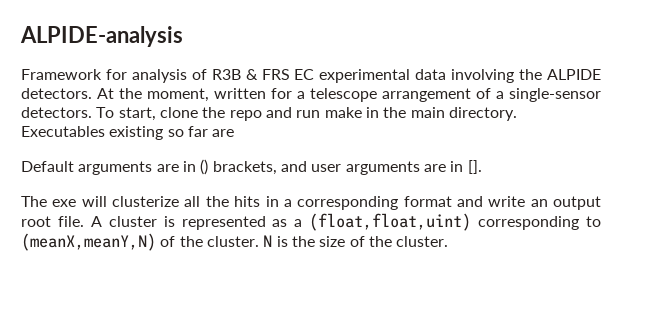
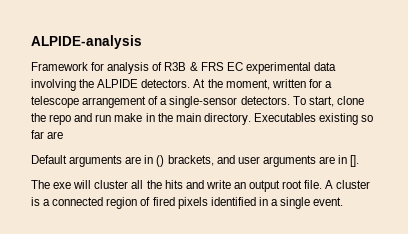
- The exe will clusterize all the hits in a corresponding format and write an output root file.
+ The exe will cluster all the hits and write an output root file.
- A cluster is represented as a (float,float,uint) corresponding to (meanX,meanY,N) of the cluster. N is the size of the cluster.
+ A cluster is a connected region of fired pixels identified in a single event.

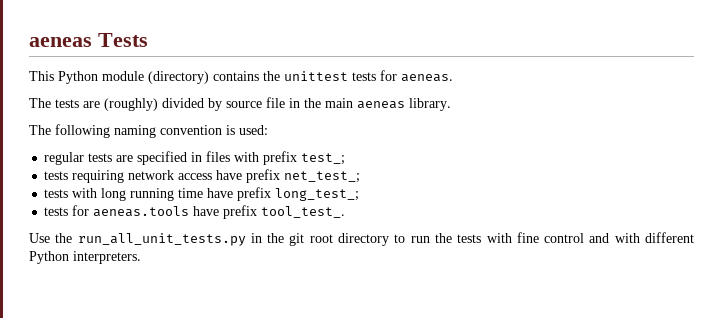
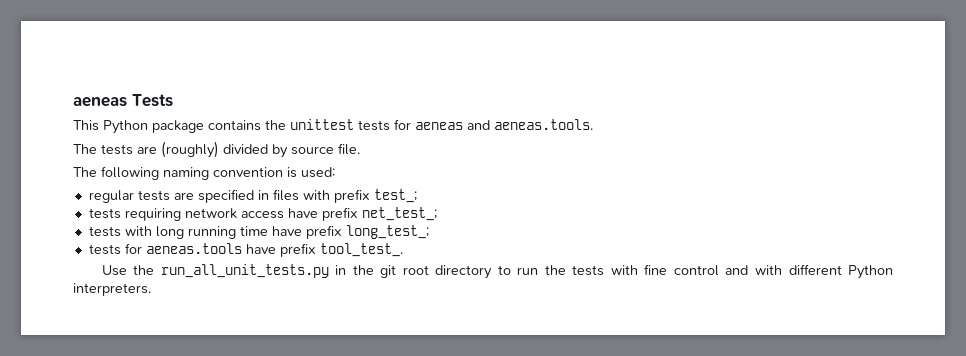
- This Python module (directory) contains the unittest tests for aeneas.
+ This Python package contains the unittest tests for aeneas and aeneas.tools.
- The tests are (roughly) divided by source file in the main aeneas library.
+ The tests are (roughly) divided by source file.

> _Exercise brief_
The line containing "- This Python" marks the start; retype it and each line after it through the end of the records above, exactly.

> _Output of the exercise_
- This Python module (directory) contains the unittest tests for aeneas.
+ This Python package contains the unittest tests for aeneas and aeneas.tools.
- The tests are (roughly) divided by source file in the main aeneas library.
+ The tests are (roughly) divided by source file.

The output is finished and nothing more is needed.